Kaum Chancen auf einen Durchbruch

Hanf für medizinische Zwecke einzusetzen, ist zwar erlaubt, der Anbau aber nicht. Am Dienstag befasst sich ein Gericht damit, was kranken Menschen gut tun darf.
VON HEIKE HAARHOFF

 

Es kann passieren, dass Michael Fischer urplötzlich das Wasserglas entgleitet. Dann muss er sehen, wie er die Scherben vom Küchenboden aufgesammelt bekommt.

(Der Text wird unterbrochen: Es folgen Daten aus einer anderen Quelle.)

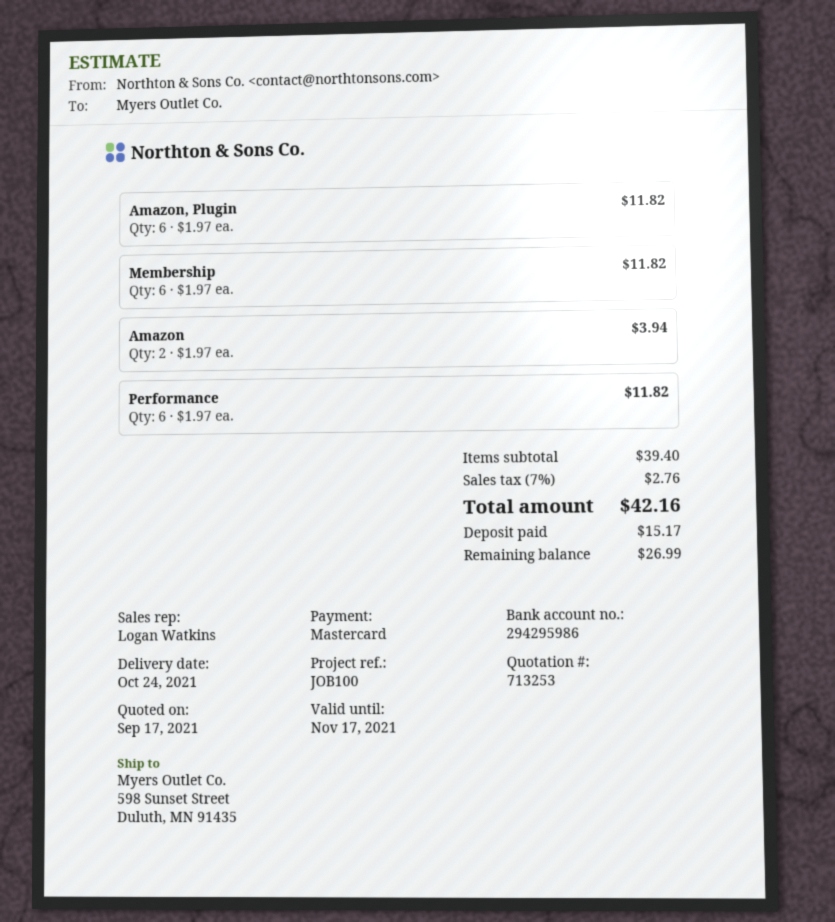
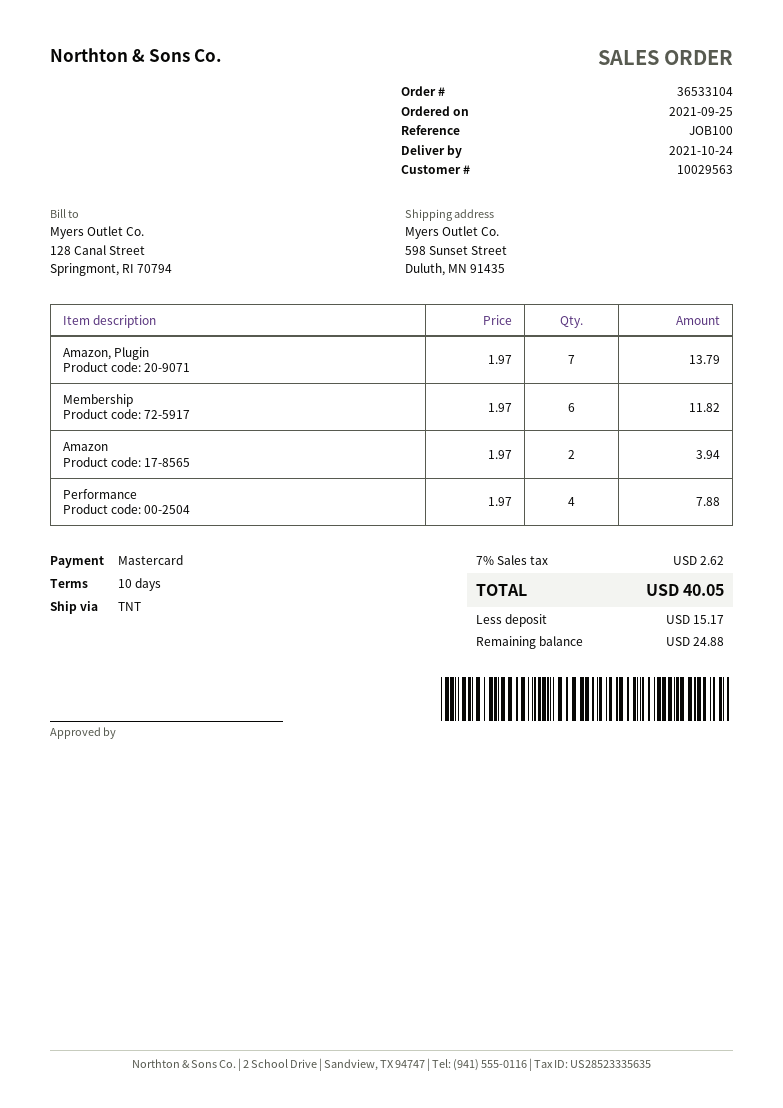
Amazon, Plugin: 6 x 1.97 = 11.82 -> 7 x 1.97 = 13.79
Performance: 6 x 1.97 = 11.82 -> 4 x 1.97 = 7.88
tax: 7% = 2.76 -> 7% = 2.62
total: 42.16 -> 40.05
balance: 26.99 -> 24.88

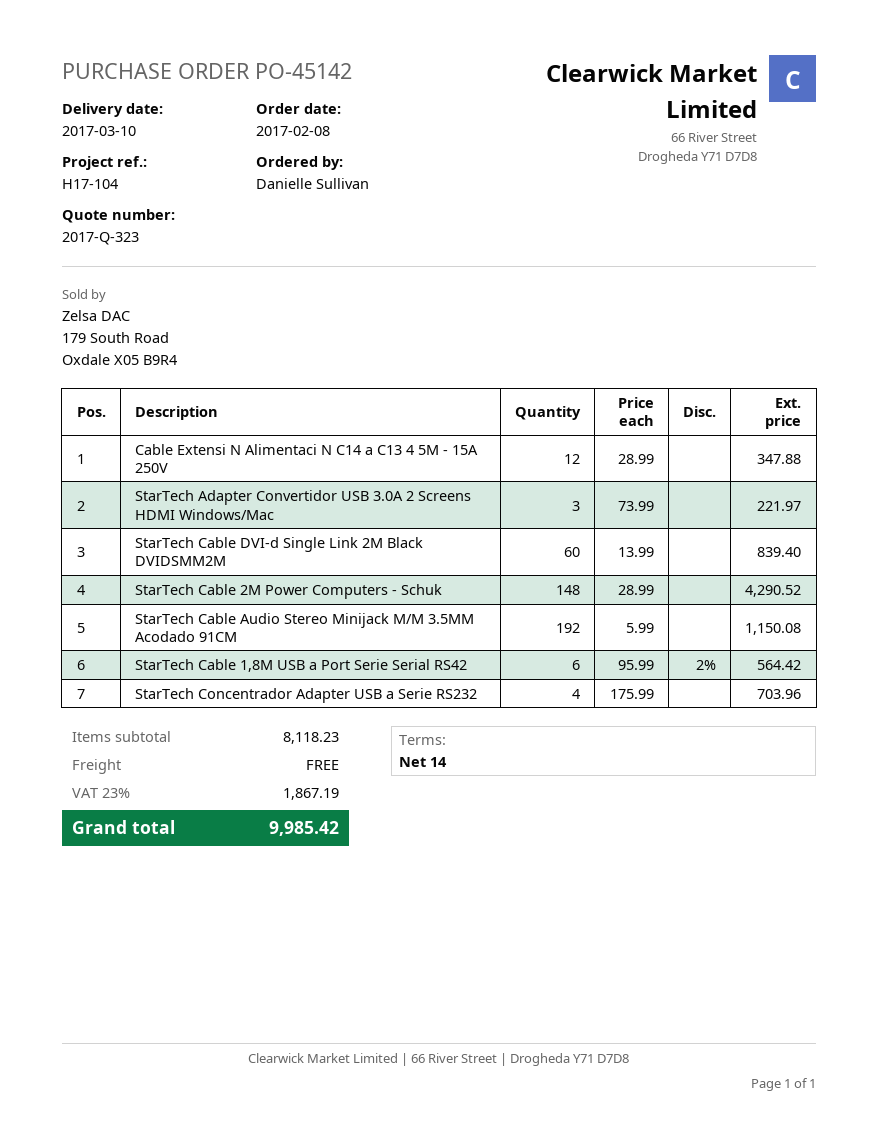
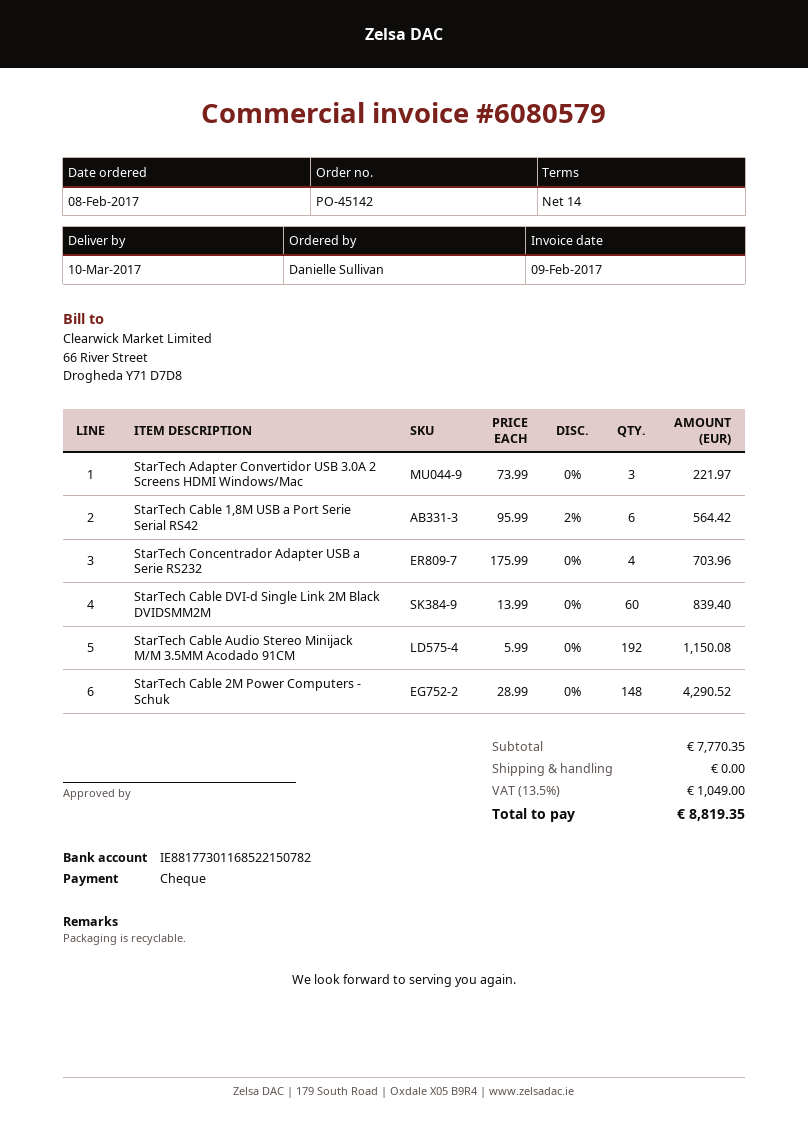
Cable Extensi N Alimentaci N C14 a C13 4 5M - 15A 250V: 12 x 28.99 = 347.88 -> none
subtotal: 8118.23 -> 7770.35
tax: 23% = 1867.19 -> 13.5% = 1049.00
total: 9985.42 -> 8819.35

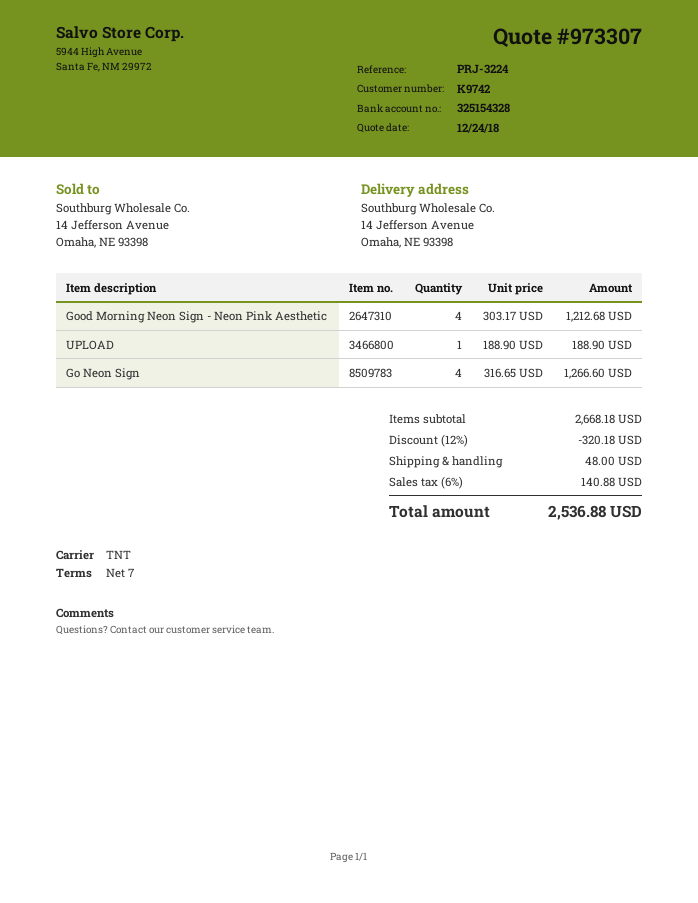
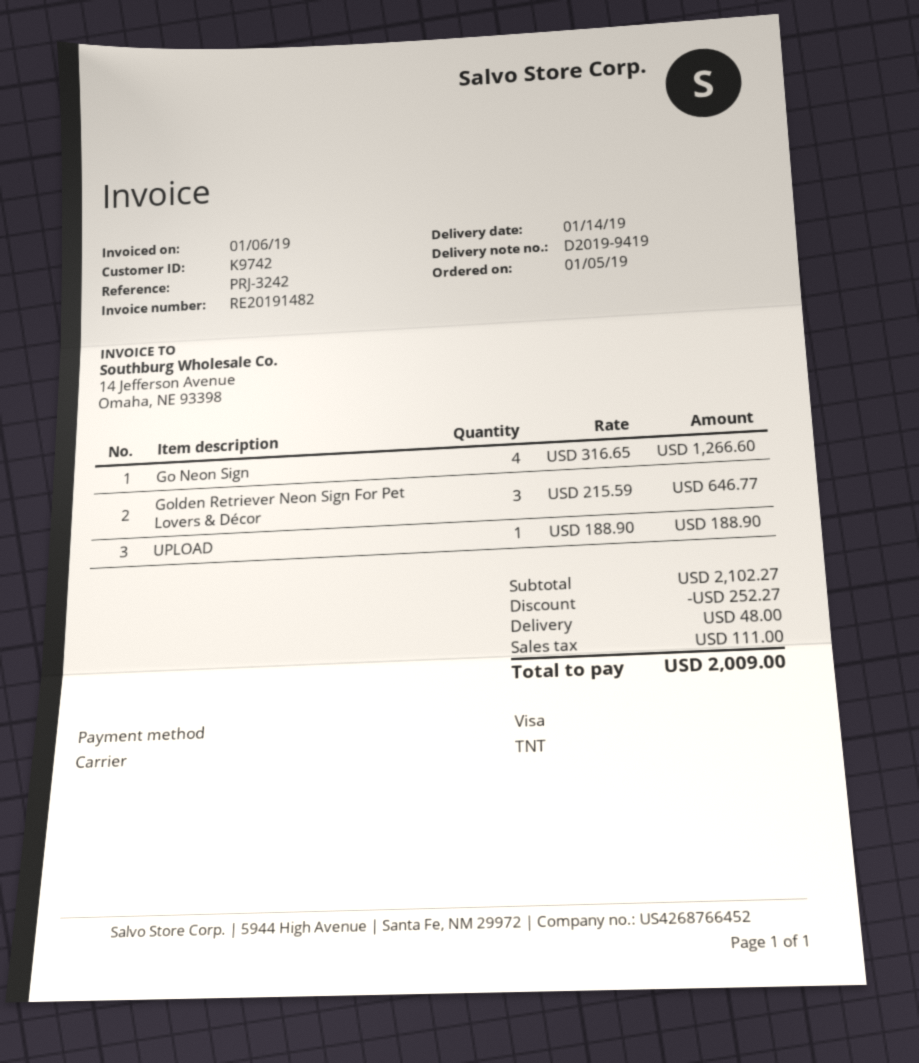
reference: PRJ-3224 -> PRJ-3242
Good Morning Neon Sign - Neon Pink Aesthetic: 4 x 303.17 = 1212.68 -> none
Golden Retriever Neon Sign For Pet Lovers & Décor: none -> 3 x 215.59 = 646.77
subtotal: 2668.18 -> 2102.27
discount: 320.18 -> 252.27
tax: 140.88 -> 111.00
total: 2536.88 -> 2009.00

Das sind die besseren Tage. An schlechteren stürzt er auf dem Weg zur Toilette in seiner kleinen Mannheimer Wohnung. Oder ihm wird im Sessel schwindelig. Lesen kann der 47 Jahre alte Mann schon lange nicht mehr, sprechen nur mit Mühe, die Wohnung verlässt er stets in Begleitung.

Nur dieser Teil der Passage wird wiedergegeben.